Tuesday, October 09, 2012





Still, Opportunity



During last week's presidential debate in Denver, President Obama stated

When it comes to corporate taxes, Governor Romney has said he wants to, in a revenue-neutral way, close loopholes, deductions — he hasn't identified which ones they are — but thereby bring down the corporate rate. Well, I want to do the same thing, but I've actually identified how we can do that.

And part of the way to do it is to not give tax breaks to companies that are shipping jobs overseas. Right now you can actually take a deduction for moving a plant overseas.

Former governor Romney replied in part "The second topic, which is you said you get a deduction for getting a plant overseas. Look, I've been in business for 25 years. I have no idea what you're talking about. I maybe need to get a new accountant."

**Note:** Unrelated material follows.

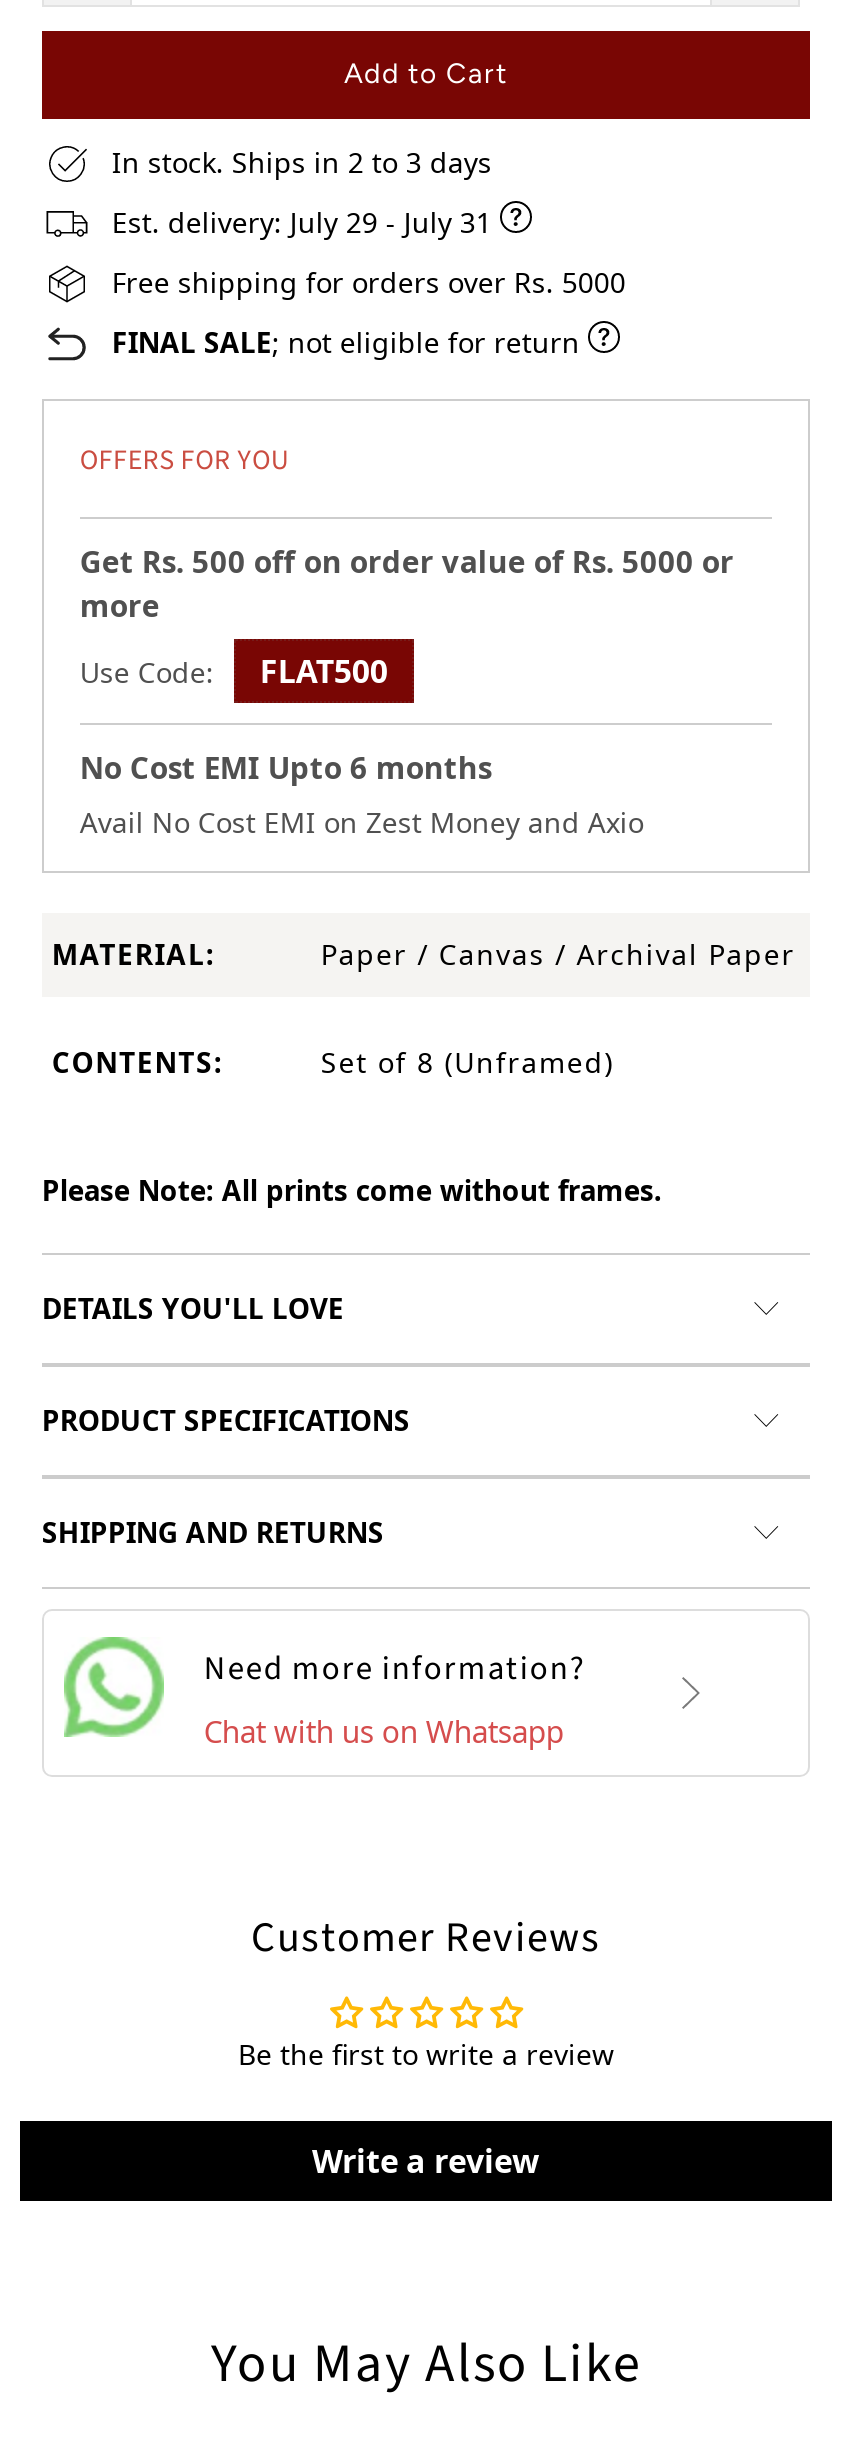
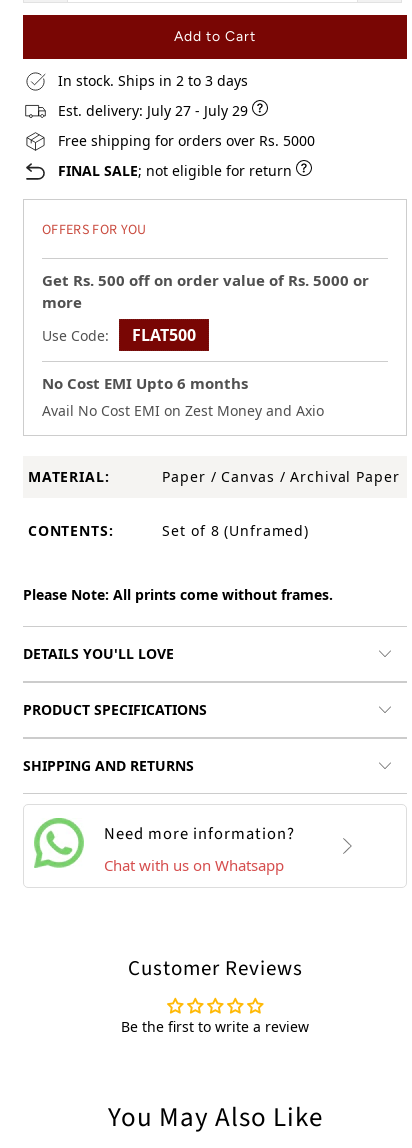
[112,203,500,241] Est. delivery: July 29 - July 31 -> [58,101,252,120] Est. delivery: July 27 - July 29
[312,2138,540,2182] Write a review -> none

First, pundits expressed wonderment at Obama's failure to jump on Romney's quip "I maybe need to get a new accountant."   Perhaps he could have asked Romney for the name and number of his accountant so that he, too, might be able to pay at a rate of 13.7%.  "While you're at it," Obama might have mentioned, I'd like to consult your financial consultant, so that maybe Michelle and I could make $21.7 million too; I know a lot of other Americans would like to get in on that."

Of course, in terms of policy (rather than politics), how Mitt Romney made his millions is more significant than how much he got, though reactions from the debate demonstrate that in politics, style trumps substance.

Fact-checkers eagerly analyzed Obama's contention that companies receive tax breaks for shipping jobs overseas, which prompted Romney's denial that such an IRS preference exists.   The consensus, it appears, is that companies receive a deduction for moving expenses for shifting jobs anywhere, abroad or domestically.

Jobs moved from one community to another- as private equity firms like Bain Capital practically specialize in- disrupt communities (permanently damaging some), slash benefits for its employees, and slash the jobs of other employees. Nevertheless, the damage done to the country is eclipsed by offshoring.    That is one way, the guy who claimed Wednesday a President should be "fighting for jobs for the American people" was right in the center of the drive to destroy the American workforce.   The Washington Post in June found

Mitt Romney’s financial company, Bain Capital, invested in a series of firms that specialized in relocating jobs done by American workers to new facilities in low-wage countries like China and India.

During the nearly 15 years that Romney was actively involved in running Bain, a private equity firm that he founded, it owned companies that were pioneers in the practice of shipping work from the United States to overseas call centers and factories making computer components, according to filings with the Securities and Exchange Commission.

During this Administration, congressional Democrats have twice (twice!) attempted to lure jobs from abroad- and both times been thwarted by the Gas and Oil Party.  In October, 2010

Senate Republicans, aided by four Democrats and Connecticut's Joe Lieberman, torpedoed the proposed law, which sought to stimulate U.S. jobs with a tempting two-year tax break for businesses that brought overseas jobs back to the country and a new tax on products imported back to the U.S. from companies that ship production out of the country. The bill also would also have made it illegal for off-shoring companies to deduct expenses that they incur when shipping jobs overseas.

Almost two years later, a similar effort failed in Congress.  ABC News reported

Under existing law, employers may take tax deductions for the costs associated with moving jobs out of the country. The proposed legislation would have eliminated that, and used the resulting new revenue to fund a 20 percent tax credit for the costs companies run up “insourcing” labor back into the U.S. The bill failed by 56-42. A count of 60 was required to end debate and move to a final vote.

"A count of 60 was required" by the GOP leadership in the Senate, which has demanded that cloture be approved before practically any Democratic initiative.   All 53 Democrats, joined by New England Republicans Snowe, Collins, and Brow,n voted to impose cloture while all other Republicans voting (42) voted to keep jobs in foreign countries.

Let's take inventory.   The two efforts aimed at enticing corporations to bring jobs back to the country Republicans love so dearly garnered the support of 106 Democrats and the opposition of five Democrats, and the support of four Republicans and the opposition of 82 Republicans.

Certainly, it was the responsibility of Barack Obama to make this point in some fashion.  But not only did the President neglect to describe GOP obstruction of his struggle to help the country, he didn't even slam Congress.  That is political malpractice from a President facing re-election with at least one chamber controlled by the opposition party.

It wouldn't have taken much for President Obama to echo the words of the Senate Majority Leader, who noted "It's fairly easy to see why Republicans are blocking our bill to stop outsourcing.  They're obviously defending their presidential nominee, who of course made a fortune by shipping jobs overseas."    Harry Reid understands that Mitt Romney is vulnerable on outsourcing and the tens of millions of dollars he made off the misery of American families, and the Obama campaign needs to understand it, too.